My Bluesky Mirrors Explained (even if you don’t know Python)

As you may know, I have a Bluesky mirror script, and some ask me how it works. Well, here it is!

The Flowchart (how data moves)

flowchart TD subgraph A["Startup and Configuration"] A1["Load environment vars"] A2["Configure logging"] A3["Init Twitter Async client"] A4["Init Bluesky client"] end subgraph B["Twitter Monitoring"] B1["Sign in to Twitter"] B2["Get target user info"] B3["Fetch tweets for user"] B4["Check latest tweet ID"] B5["If new tweet then process"] end subgraph C["Process Tweet"] C1["Clean tweet text"] C2["Download tweet media"] C3["Build Bluesky post"] C4["Upload media to Bluesky"] C5["Send post to Bluesky"] C6["Optional: Translate and reply"] C7["Remove old downloaded media"] end subgraph D["Loop and Sleep"] D1["Wait x seconds"] D2["Repeat fetch next tweets"] end A1 --> A2 --> A3 --> A4 --> B1 --> B2 --> B3 B3 --> B4 --> B5 B5 -->|new tweet| C1 --> C2 --> C3 --> C4 --> C5 --> C6 --> C7 --> D1 --> B2 B5 -->|no new tweet| D1 --> B2

That is the most straightforward opening I can give. But yes, it’s also the most boring because only people who know the code would understand what each step means in detail. I’ll be your tour guide throughout this mess I kind of cleaned up!

(1) Startup & Configuration

I can easily break this down into two parts here, setup and final setup; it’ll make sense soon.

Initial Setup (Load the passwords)

First thing first, if you want to go on Twitter/X, or post on Bluesky, you would need to have an account on both ends. That’s where we start, getting all the core information out of the way and ready for the script to save.

load_dotenv()

So simple! Well, for simplicity, I am hiding the fact that the loading part is spread out, but really, this is the most important function; it loads your environment variables. You can look at the full code if you want to read along.

Final Setup (Loading the connection)

Here is the “cooler” code for initializing the Bluesky and Twitter/X clients that will do the posting and fetching.

app = TwitterAsync("session")
    username = os.getenv("TWITTER_USERNAME") # thanks to load_dotenv(), we can get the saved hidden USERNAME
    password = os.getenv("TWITTER_PASSWORD") # and password
    await app.sign_in(username, password) # setting up twitter/x
    bluesky_client = init_bluesky_client() # stting up bluesky

And if you’re curious about the Bluesky initialization code:

def init_bluesky_client() -> Client:
    client = Client()

    session_string = get_session() # trying to get old session (saves time)
    if session_string:
        process('Reusing session')
        try:
client.login(session_string=session_string)
        return client # connects through older session
        ...  

    process('Creating new session') # creating new client from scratch
    bluesky_username = os.getenv("BLUESKY_USERNAME") # same env you saw earlier
    bluesky_password = os.getenv("BLUESKY_PASSWORD")
    ...

    client.login(bluesky_username, bluesky_password)

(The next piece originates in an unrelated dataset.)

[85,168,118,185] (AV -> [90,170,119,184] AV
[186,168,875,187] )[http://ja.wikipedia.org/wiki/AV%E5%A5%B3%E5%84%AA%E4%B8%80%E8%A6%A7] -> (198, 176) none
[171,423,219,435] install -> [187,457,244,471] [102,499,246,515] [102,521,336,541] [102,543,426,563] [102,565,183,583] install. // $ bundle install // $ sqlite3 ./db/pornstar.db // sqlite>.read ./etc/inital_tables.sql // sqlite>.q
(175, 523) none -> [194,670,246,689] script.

    return client # client is initialized!

Just a tiny bit more complicated, the Twitter/X client initialization has a built-in old-session grabber, so that’s why it’s a bit shorter, basically. That’s it for step 1.

(2) Twitter/X Monitoring

To understand this part, it’s like understanding the difference between downloading a file and opening a file.

For example, you can download the VLC media player, but if you don’t have it installed, you can’t run it or watch any videos at all. Hope that makes sense to you.

Going to target profile

This is the download part; we are going to the profile by simply running this extremely long {< term “async” >} function…

# Heavily shrunk down for the record
async def monitor_tweets(app, bluesky_client, target_username: str, check_interval: int, enable_translation: bool, from_lang: str, to_lang: str):
    ...
    try:
            user = await app.get_user_info(target_username) # that's really it going to the target profile

I know, right? So anticlimactic, but it’s really that simple. Of course, the Python library I use did that, so thank you, Tayyab Hussain. But the very next lines after that code are exactly the next step.

Retrieve lastest post

...
all_tweets = await get_tweets_with_retry(app, user) # gets the tweets now
            ...
            if all_tweets: 
                latest_tweet = None
                for tweet in all_tweets: # loops through all tweets and grabs the latest post, saving it as latest_tweet
                    if hasattr(tweet, 'id'):
                        latest_tweet = tweet
                        break
                        ...

This is the main core; it checks every x seconds to see if the latest_tweet is the same or if it is different. If it is the same, then you do nothing and wait again. If latest_tweet is different from the current latest, well, then it is time for the main course meal.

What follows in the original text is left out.